[Start of Attachment]

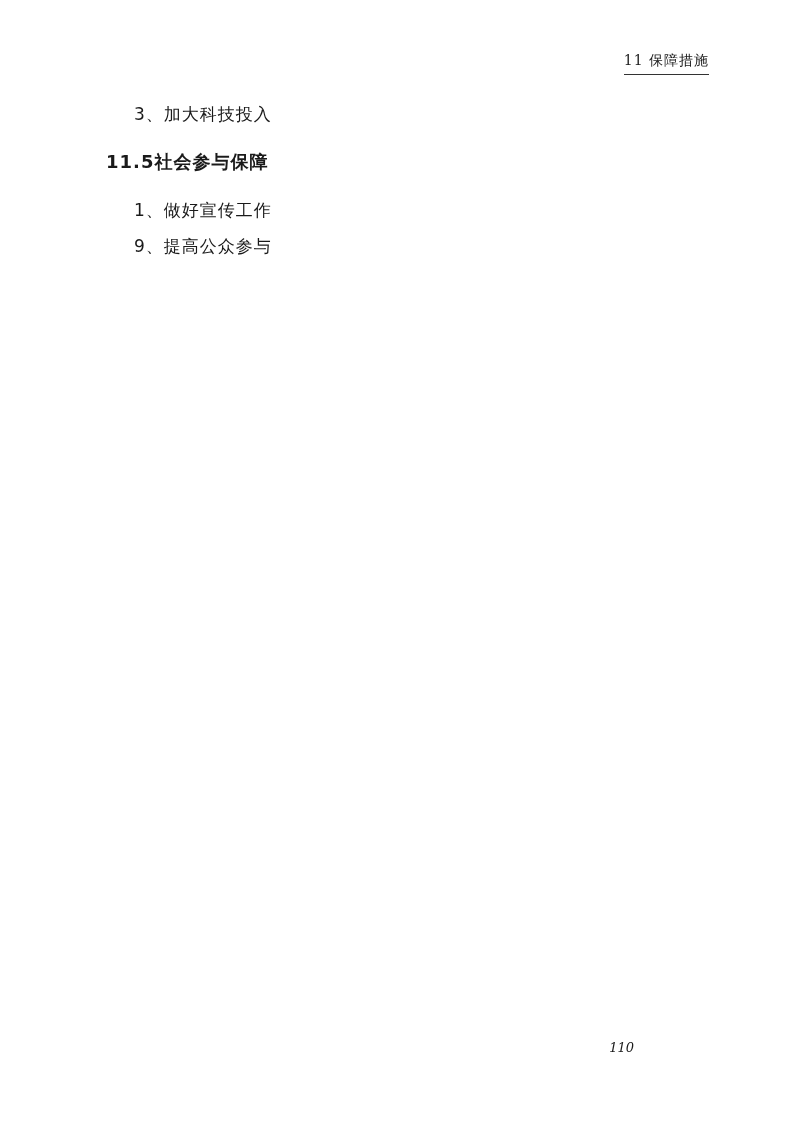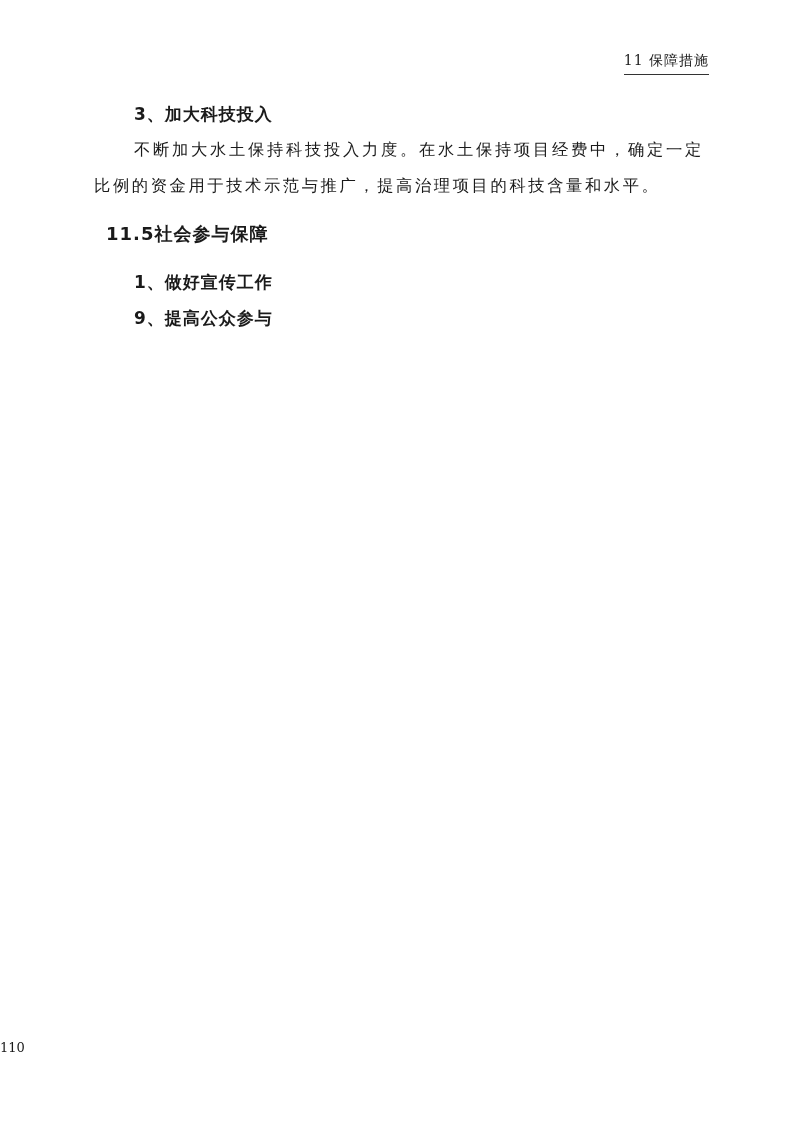--- a/index.html
+++ b/index.html
@@ -1,34 +1,33 @@
 <!DOCTYPE html>
 <html><head>
 <meta charset="utf-8">
 <style>
   html, body { margin: 0; padding: 0; background: #ffffff; }
   body { width: 793px; height: 1122px; position: relative; overflow: hidden;
          font-family: "DejaVu Serif", "Liberation Serif", serif; color: #1a1a1a; }
   .header { position: absolute; top: 52px; right: 84px; font-size: 14px;
             padding-bottom: 4px; border-bottom: 1.5px solid #333; letter-spacing: 1px; }
   .content { position: absolute; left: 94px; top: 96px; width: 610px; }
-  .h3 { font-family: "DejaVu Sans", "Liberation Sans", sans-serif; font-weight: bold;
+  .h3 { font-family: "DejaVu Sans", "Liberation Sans", sans-serif; font-weight: normal;
         font-size: 17px; line-height: 36px; margin: 0; text-indent: 40px; letter-spacing: 1px; }
   .h2 { font-family: "DejaVu Sans", "Liberation Sans", sans-serif; font-weight: bold;
         font-size: 18px; line-height: 36px; margin: 12px; letter-spacing: 1px; }
   .p { font-size: 16.3px; line-height: 36px; margin: 0; text-indent: 40px;
        text-align: justify; letter-spacing: 2.6px; }
-  .footer { position: absolute; top: 1040px; left: 0; width: 634px; text-align: left; font-size: 13px; }
+  .footer { position: absolute; top: 1040px; left: 0; width: 634px; text-align: right; font-size: 13px; font-style: italic; }
 </style>
 </head>
 <body>
 
 <div class="header">11 保障措施</div>
 
 <div class="content">
   <p class="h3">3、加大科技投入</p>
-  <p class="p">不断加大水土保持科技投入力度。在水土保持项目经费中，确定一定比例的资金用于技术示范与推广，提高治理项目的科技含量和水平。</p>
   <p class="h2">11.5社会参与保障</p>
   <p class="h3">1、做好宣传工作</p>
   <p class="h3">9、提高公众参与</p>
 </div>
 
 <div class="footer">110</div>
 
 </body></html>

[End of Attachment]

→ Task to carry out
Look through the material above. Copy each line where the word "font" appears.

→ Result of the exercise
          font-family: "DejaVu Serif", "Liberation Serif", serif; color: #1a1a1a; }
   .header { position: absolute; top: 52px; right: 84px; font-size: 14px;
-  .h3 { font-family: "DejaVu Sans", "Liberation Sans", sans-serif; font-weight: bold;
+  .h3 { font-family: "DejaVu Sans", "Liberation Sans", sans-serif; font-weight: normal;
         font-size: 17px; line-height: 36px; margin: 0; text-indent: 40px; letter-spacing: 1px; }
   .h2 { font-family: "DejaVu Sans", "Liberation Sans", sans-serif; font-weight: bold;
         font-size: 18px; line-height: 36px; margin: 12px; letter-spacing: 1px; }
   .p { font-size: 16.3px; line-height: 36px; margin: 0; text-indent: 40px;
-  .footer { position: absolute; top: 1040px; left: 0; width: 634px; text-align: left; font-size: 13px; }
+  .footer { position: absolute; top: 1040px; left: 0; width: 634px; text-align: right; font-size: 13px; font-style: italic; }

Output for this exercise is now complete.